Darkness With No Dawn

This is a little story I decided to write simply because I thought Bella was PATHETIC in New Moon, and so I decided to write my own version, starting from the top. There is no pairing, but I may decide to make it Bella/Jacob…I don't know. This is really a spur of the moment story…Hope you enjoy!

Disclaimer: I own nothing.

Chapter 1: What the…?

It was a beautifully rainy day in Forks, Washington. Not that it mattered anyway, cuz Edward can't come out in the sun. Oh Edward, my Edward how perfect you are! You're perfect from your perfectly tousled brown hair to your perfect designer shoes! Oh my Edward! (AN: Yes ppl, I am mocking Bella.)

Now this day at school would be perfect, were it not mauled by the fact that it's my birthday. I can barely say the word in my mind without grimacing or mentally sneering the word. Ugh. Curse you Father Time! Why can't I stay young like Edward? Oh well.

So today Alice was seriously on my case about…birthday things. Like…oh Hell, I don't know, I really truly was trying to tune it all out. Maybe if I just tune everything out for a while tomorrow will come faster.

Using this method, I only managed to pick up the fact that Alice is throwing me a party. Craaap. I hate parties, but I couldn't stop her if I tried. I just focused on Edward…

*Fast forward*

Everything was so…green! It was a lot more bearable than I thought. I'm not giving into liking this idea, but I can't help but love my favorite color everywhere! The cake was right out of a magazine…I mean seriously, it was so cool. I wonder who was going to eat all of it, cuz I sure as sunshine am not going to gain that ten pounds…not that Edward would care. I waltzed down the staircase with ease and leisure, for this was the one moment of the day that I wanted to preserve. Until…I tripped. Clumsy me, huh? My darling Edward caught me though.

I got downstairs quite embarrassingly after my little birthday stumble…I mean I know they don't care, but come on! They already had the vampire thing on me; anything else was just ridiculous. I received their presents with grace and dignity, for once in my life huh? Just when I thought that everything was perfect and that I was going to have the best (and hopefully last) birthday of my life, I got a freaking paper-cut. No big deal, right? Wrong. I somehow missed this, and began idly sucking on my finger when Edward screamed. I had only ever heard the sound of his distress once, and I never wanted to hear it again. I looked up in panic, and saw…Jasper. A whole lotta Jasper coming very quickly at my face, which so happened to hold my finger, which so happened to be bleeding.
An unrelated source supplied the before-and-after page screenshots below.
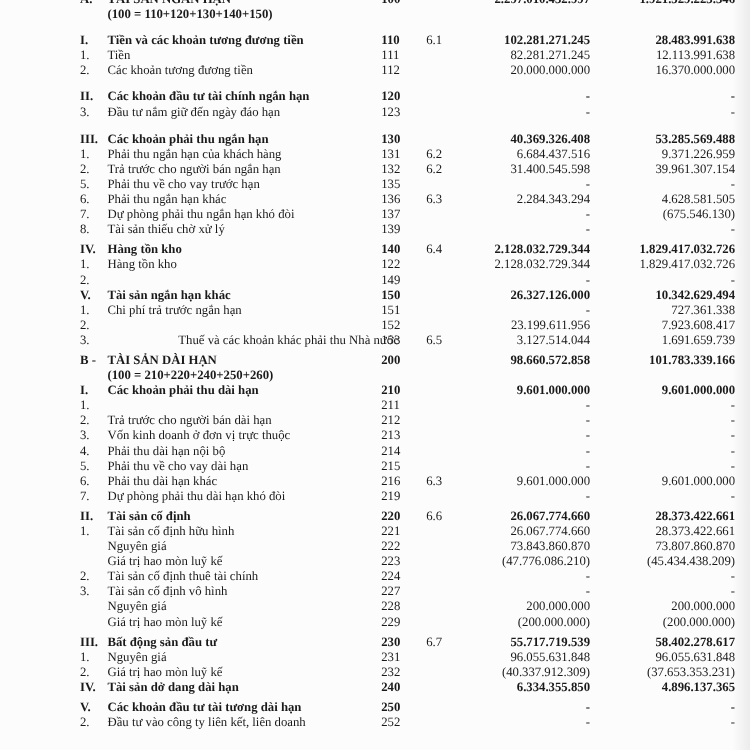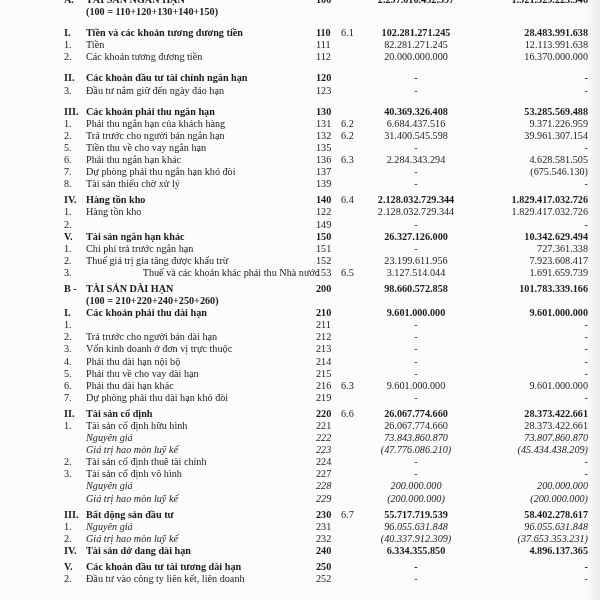"110" .code { left: 316px -> 305px }
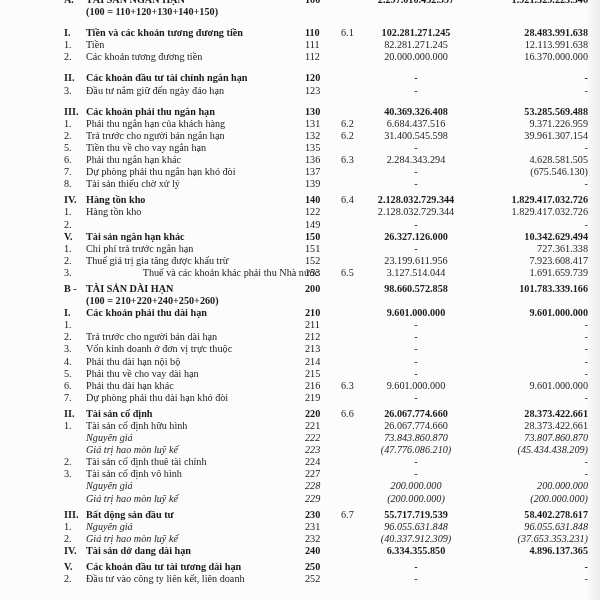"102.281.271.245" .v-cur { text-align: center -> right }
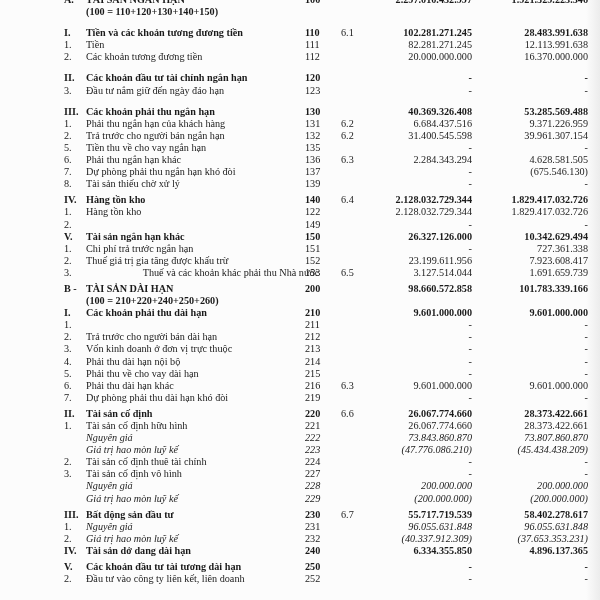"Tiền thu về cho vay" span.label { text: Tiền thu về cho vay ngắn -> Phải thu về cho vay trước }
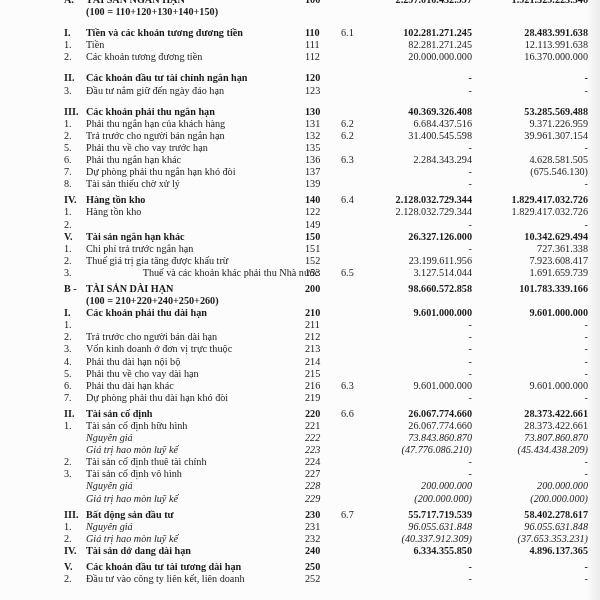"Thuế giá trị gia tăng" span.label { html: <span>Thuế giá trị gia tăng được khấu trừ</span> -> none }
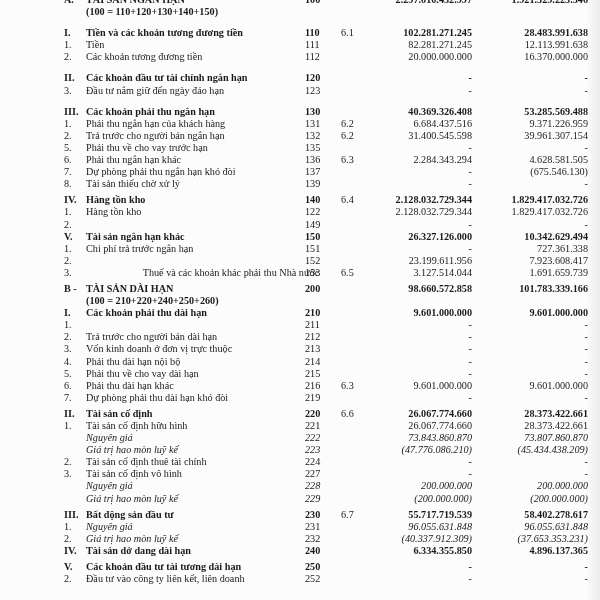"Nguyên giá" .italic { font-style: italic -> none }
In the time it took for me to realize that I was in deep shit, I was suddenly flying as well. I then saw the…glass…table coming at me in slow motion with no means for me to stop myself from cutting myself. The last thing I heard before the glass shattering was me mumbling to myself that if I was a vampire, then the table would be afraid of me coming instead of the other way around. Then I heard the glass breaking, and I felt the disgusting feeling of my blood pouring all over my arm. I wrinkled my nose at the smell and the sight, and fainted.

Later…

I was on a table…or something, and Carlisle was pulling a needle through my arm. I didn't even try to look. Knew that would have been a one way ticket to faints-ville. I barely noticed the slight sting of the needle as it penetrated my arm again and again. Feeling awkward, I decided to fill the silence with the first thing that entered my head.
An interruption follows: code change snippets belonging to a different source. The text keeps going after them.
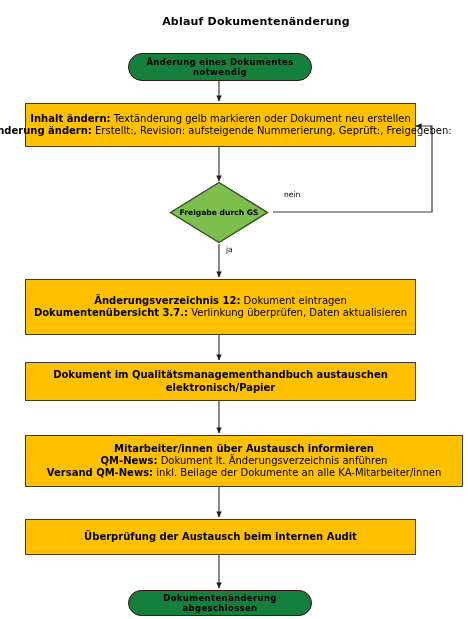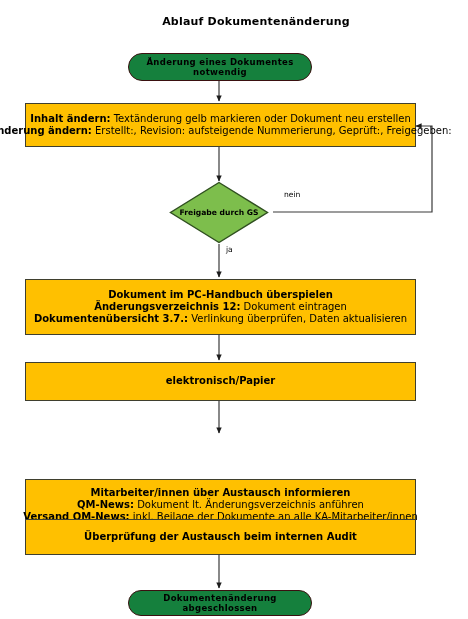"Dokument im PC-Handbuch überspielen" div.line { html: <div>Dokument im PC-Handbuch überspielen</div> -> none }
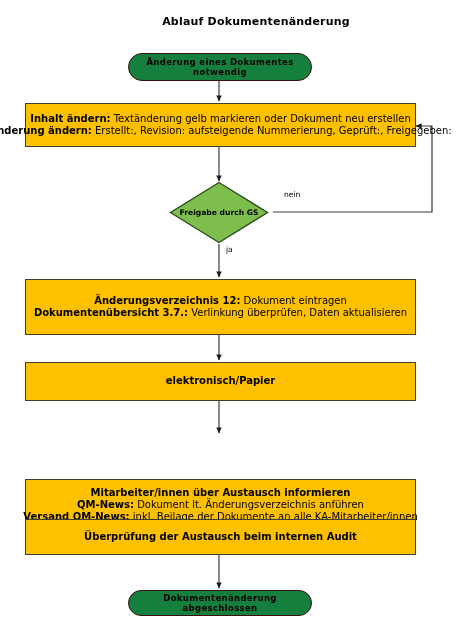"Dokument im Qualitätsmanagementhandbuch" div.line { html: none -> <div>Dokument im Qualitätsmanagementhandbuch austauschen</div> }
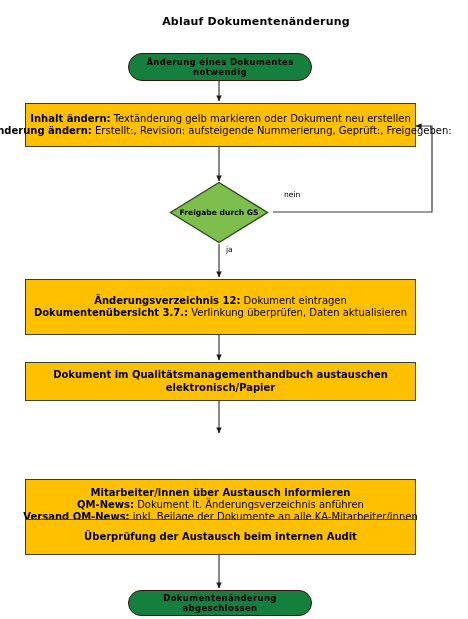"Mitarbeiter/innen über Austausch" div.node { margin-top: 44px -> none; width: 391px -> 438px }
"What stinks?" Memorable, I know. Carlisle just smiled at me reassuringly.

"That would be the smell of the sealing gel." (AN: You know the stuff they spread on your skin when you get stitches? It's a yellowish gel. I don't know if it really smells or not, but that really was the first thing I thought of.) "It always smelled bad to me, but I never knew whether it smelled as bad to humans as it did to me. Interesting." he muttered, and continued stitching up my arm. I prayed to no one that he was almost done.

Apparently, he was. "All done, Bella. Just don't put any pressure on it, and take medication for the pain, but don't put any ice…or Edward…on it, okay?" I nodded. Suddenly, I was tired.
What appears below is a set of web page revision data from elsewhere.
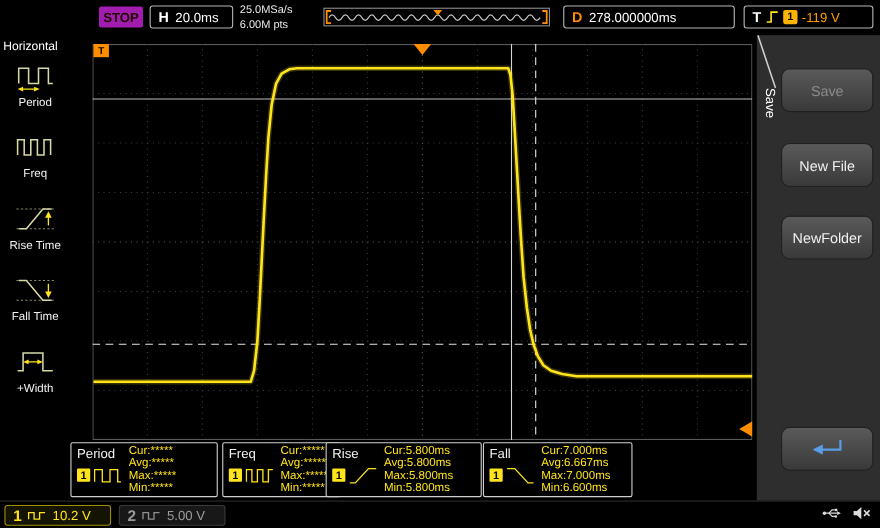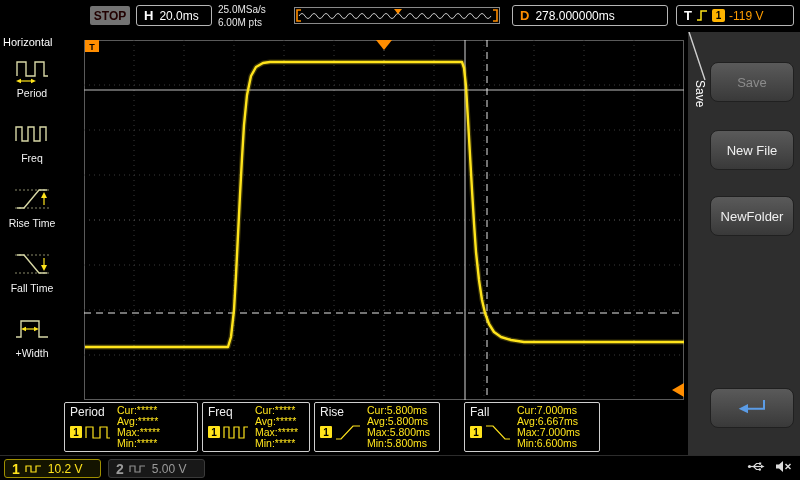"STOP" .stop { background: #737373 -> #a21caf }
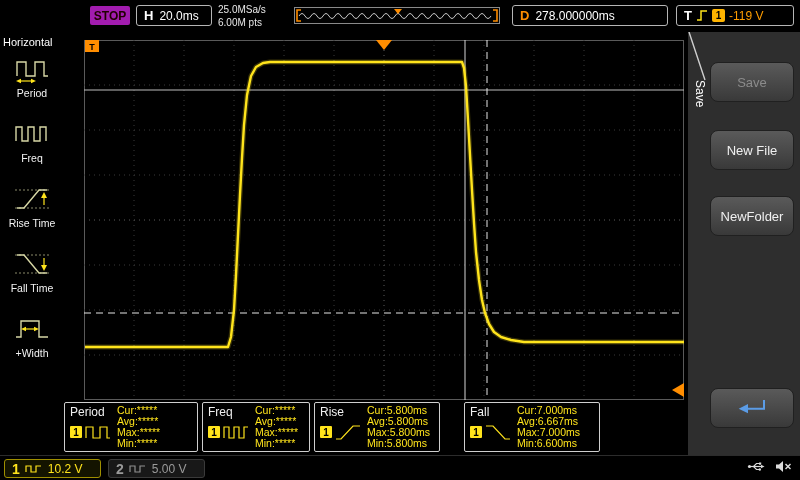"Rise" div.measbox { left: 314px -> 296px; width: 126px -> 142px }
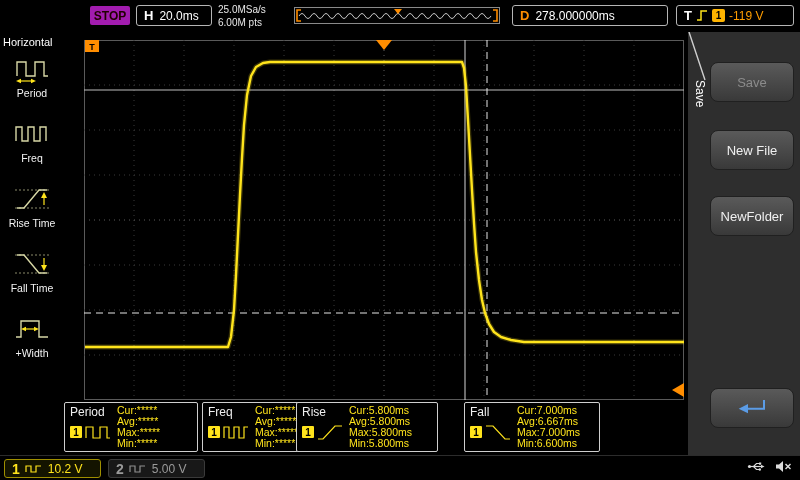"Fall" div.measbox { left: 464px -> 439px }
"Can I go home now? I'm really sleepy."

"Of course you can, Bella. Be sure to tell Charlie what happened." he said with a chuckle.

I laughed as well. "Okay, Carlisle. Maybe I should also tell him how old you really are too, hm?" I heard laughing from outside the house, followed by tiny Alice dancing in the room.

"How's Jasper? Is he okay?" she looked at me incredulously.

"Jasper's fine, Bella. Now tell Edward you're fine. He's been freaking out." A look crossed her face so fast I almost didn't catch it. It looked like…anger, and resentment. I've never known Alice to be either angry or resentful, so I shrugged it off and walked outside.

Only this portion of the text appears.